Я смотрю на себя в зеркало в ванной. Я хочу увидеть в знакомом отражении что-то, чего раньше не было.
Я снимаю одежду. Я стою совершенно голая. И смотрю. Я хочу стать другой.
На свете нет ничего невозможного — для дьяволиц, во всяком случае.
Содрать с себя шкуру жены, матери, добраться до сути, до женщины и — вот она, прошу любить и жаловать — дьяволица!
Прекрасно!
Сверк-сверк. Неужели это мои глаза? Так сверкают, будто свет зажегся в темной ванной.
8
После того, как Энгус и Бренда с испорченным настроением (от их привычной бодрой жизнерадостности не осталось и следа) скрылись в надвигавшихся сумерках, и дети затолкали в рот последнюю ложку шоколадного мусса, и кошка по имени Мерси устала жевать пропитанный супом ковер, и пес Гарнес, забившись под кухонный стол, изрыгнул из своего чрева соседский мусс из авокадо, и Руфь засела в ванной, решительно меняя самые основы своего естества, — Боббо собрал дорожный чемоданчик.
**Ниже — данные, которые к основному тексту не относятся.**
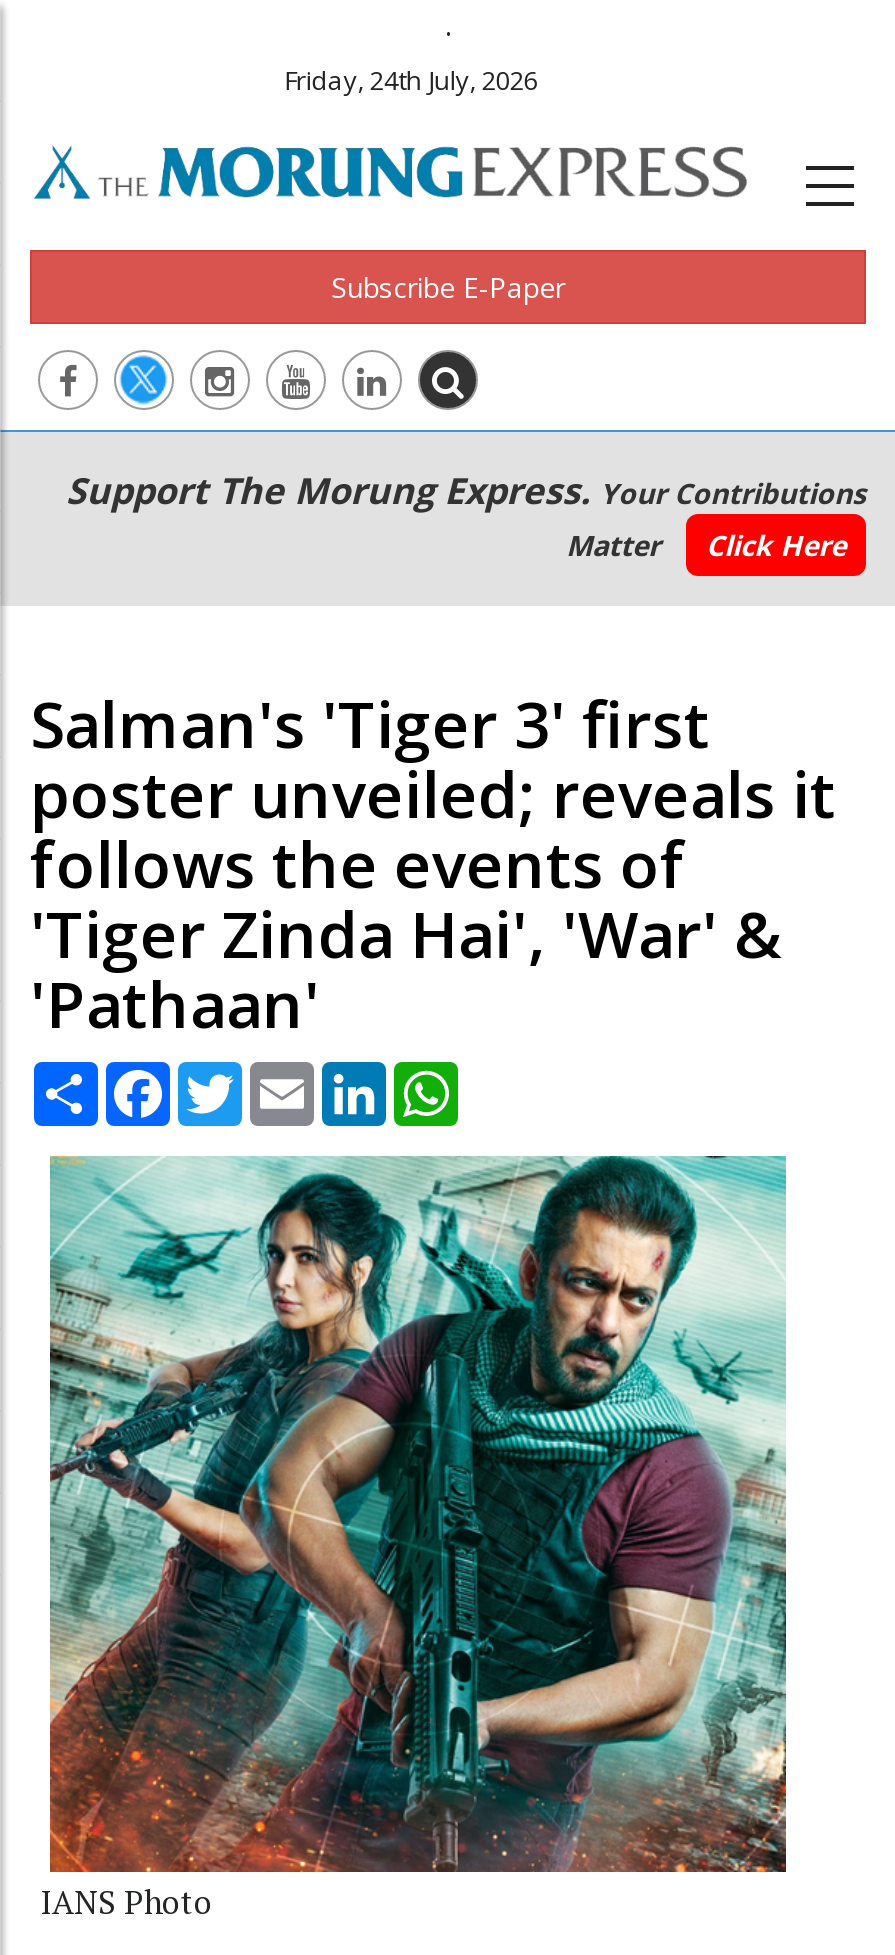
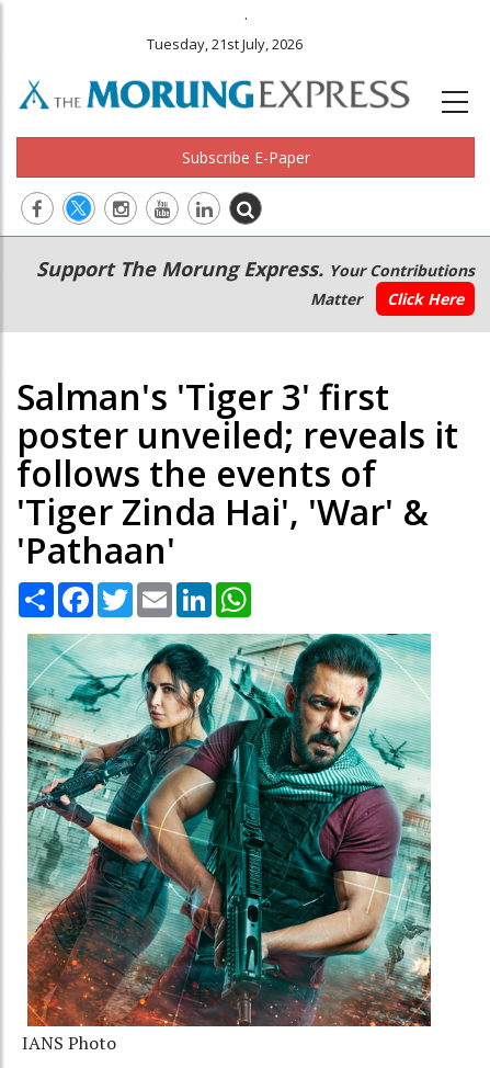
[284,62,538,98] Friday, 24th July, 2026 -> [147,34,303,54] Tuesday, 21st July, 2026

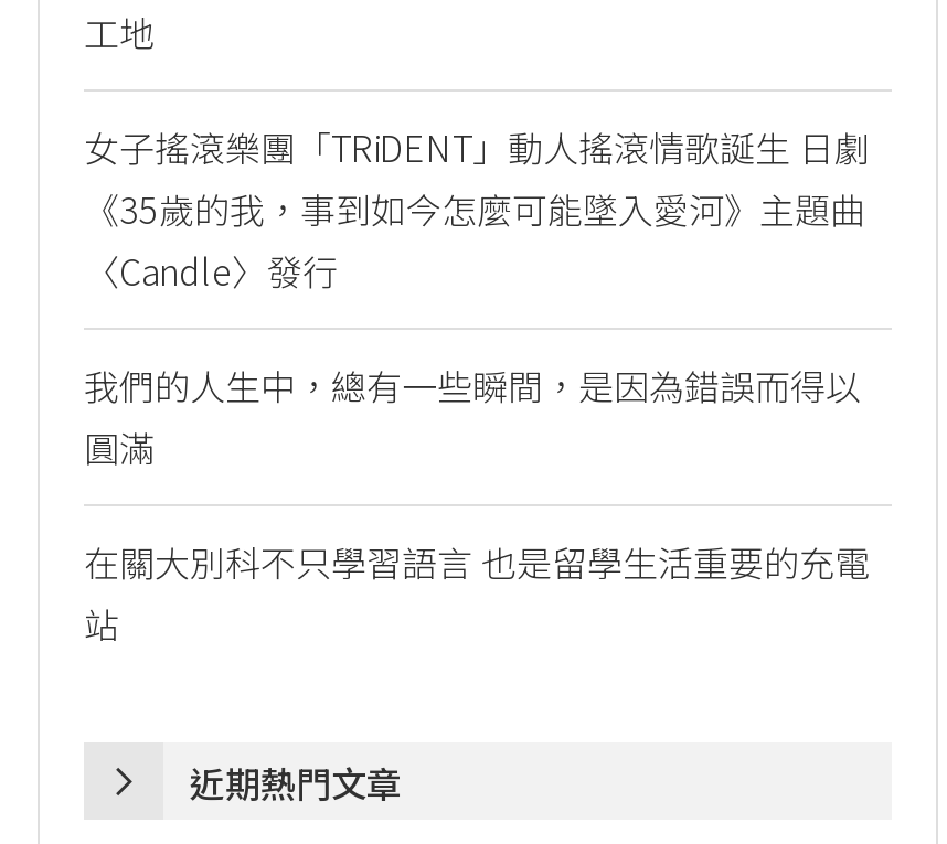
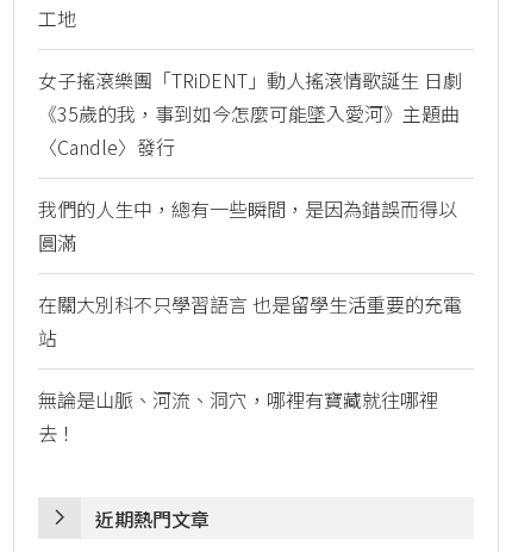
none -> [38,385,438,447] 無論是山脈、河流、洞穴，哪裡有寶藏就往哪裡 | 去！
Он был из натуральной кожи, с латунными замками и, несмотря на компактность, довольно увесистый.
— Ты куда? — спросила Руфь, выходя из ванной.
— Я ухожу от тебя, поживу у Мэри Фишер, — сказал Боббо, — пока ты не научишься вести себя прилично. Всему есть предел. Сколько можно закатывать истерики и срывать на всех свое дурное настроение? Лично я сыт по горло.
— И надолго? — чуть выждав, спросила Руфь, но Боббо не удостоил ее ответом. — А можно узнать причину? — задала она следующий вопрос. — Я имею в виду истинную причину. — Но она сама знала ответ. Причина состояла в том, что Мэри Фишер имела рост метр шестьдесят, сама себя обеспечивала, не была обременена детьми, не держала дома животных, кроме, кажется, попугая-какаду, не хватала, как безумная, воздух растопыренными пальцами, и могла без смущения быть предъявлена в любом обществе. Не говоря уже о Таинственной власти той пылкой любви, которую эта мерзавка Мэри Фишер воспламенила в чувствительной душе Боббо.
— А как же я? — спросила Руфь, и слова эти унеслись во вселенную, слившись с мириадами других «а как же я», которые растерянно произносили в этот день мириады других женщин, оставленных своими мужьями. Женщины в Корее и Буэнос-Айресе, и в Стокгольме, и в Детройте, и в Дубае, и в Ташкенте — но навряд ли в Китае, разве что в исключительном случае, поскольку там это наказуемо. Звуковые волны не умирают. Они без конца курсируют туда-сюда. Все, что мы изрекаем, бессмертно. Наше жалкое, бесполезное блеяние кругами носится по вселенной, и продолжается это целую вечность.